• TASK INPUT
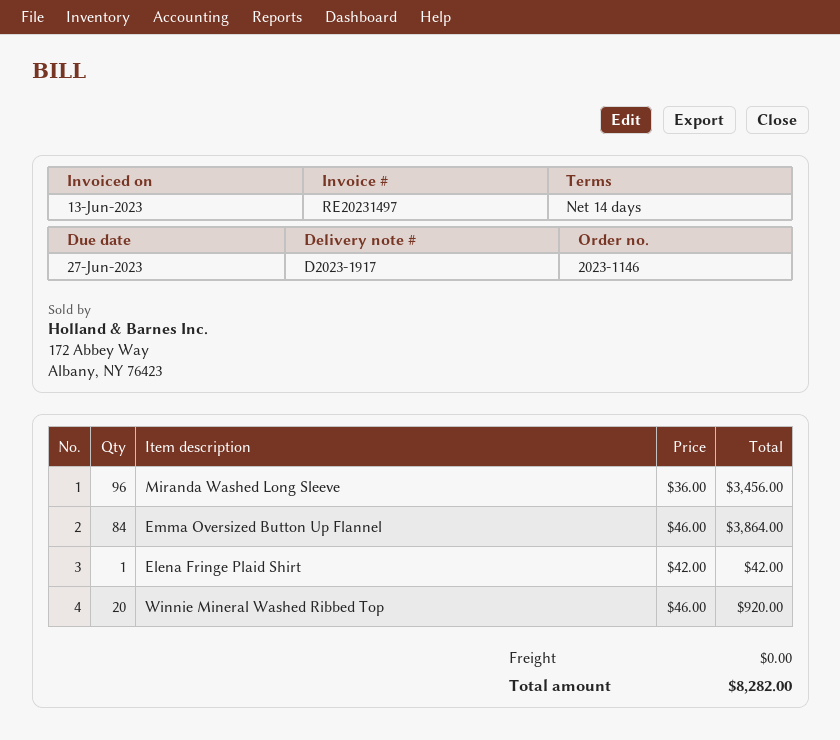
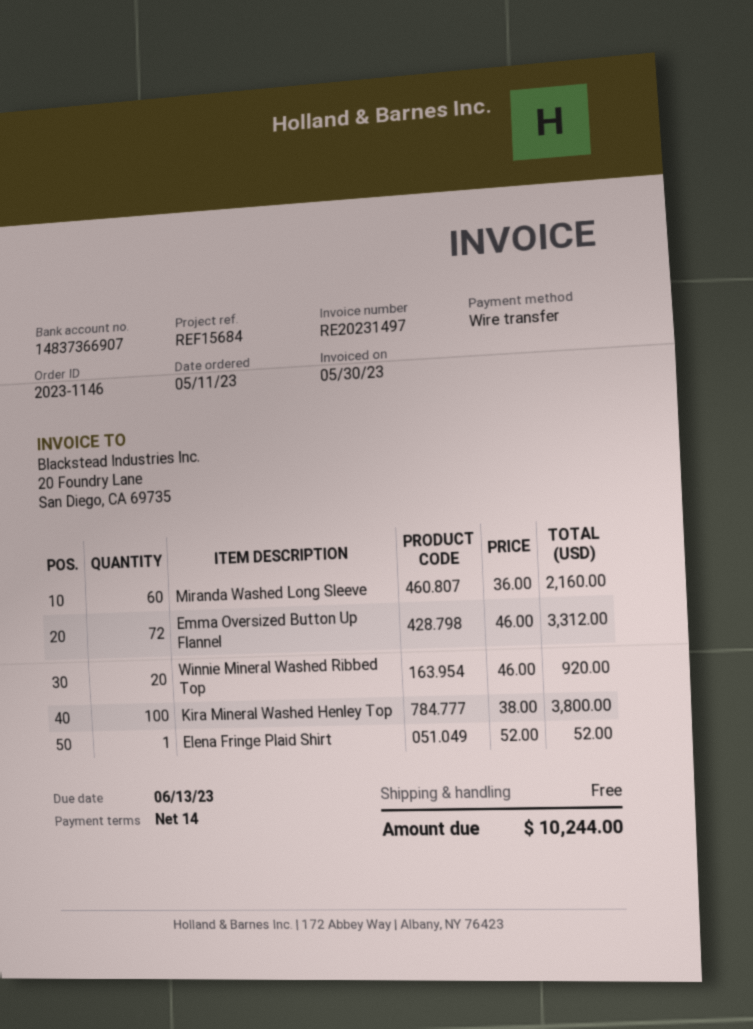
invoice date: 2023-06-13 -> 2023-05-30
due date: 2023-06-27 -> 2023-06-13
Miranda Washed Long Sleeve: 96 x 36.00 = 3456.00 -> 60 x 36.00 = 2160.00
Emma Oversized Button Up Flannel: 84 x 46.00 = 3864.00 -> 72 x 46.00 = 3312.00
Elena Fringe Plaid Shirt: 1 x 42.00 = 42.00 -> 1 x 52.00 = 52.00
Kira Mineral Washed Henley Top: none -> 100 x 38.00 = 3800.00
total: 8282.00 -> 10244.00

• YOUR INSTRUCTIONS
Reproduce exactly the line containing "due date: 2023-06-27 -> 2023-06-13" and every line after it through the end of the records above, and nothing else.

• EXERCISE RESPONSE
due date: 2023-06-27 -> 2023-06-13
Miranda Washed Long Sleeve: 96 x 36.00 = 3456.00 -> 60 x 36.00 = 2160.00
Emma Oversized Button Up Flannel: 84 x 46.00 = 3864.00 -> 72 x 46.00 = 3312.00
Elena Fringe Plaid Shirt: 1 x 42.00 = 42.00 -> 1 x 52.00 = 52.00
Kira Mineral Washed Henley Top: none -> 100 x 38.00 = 3800.00
total: 8282.00 -> 10244.00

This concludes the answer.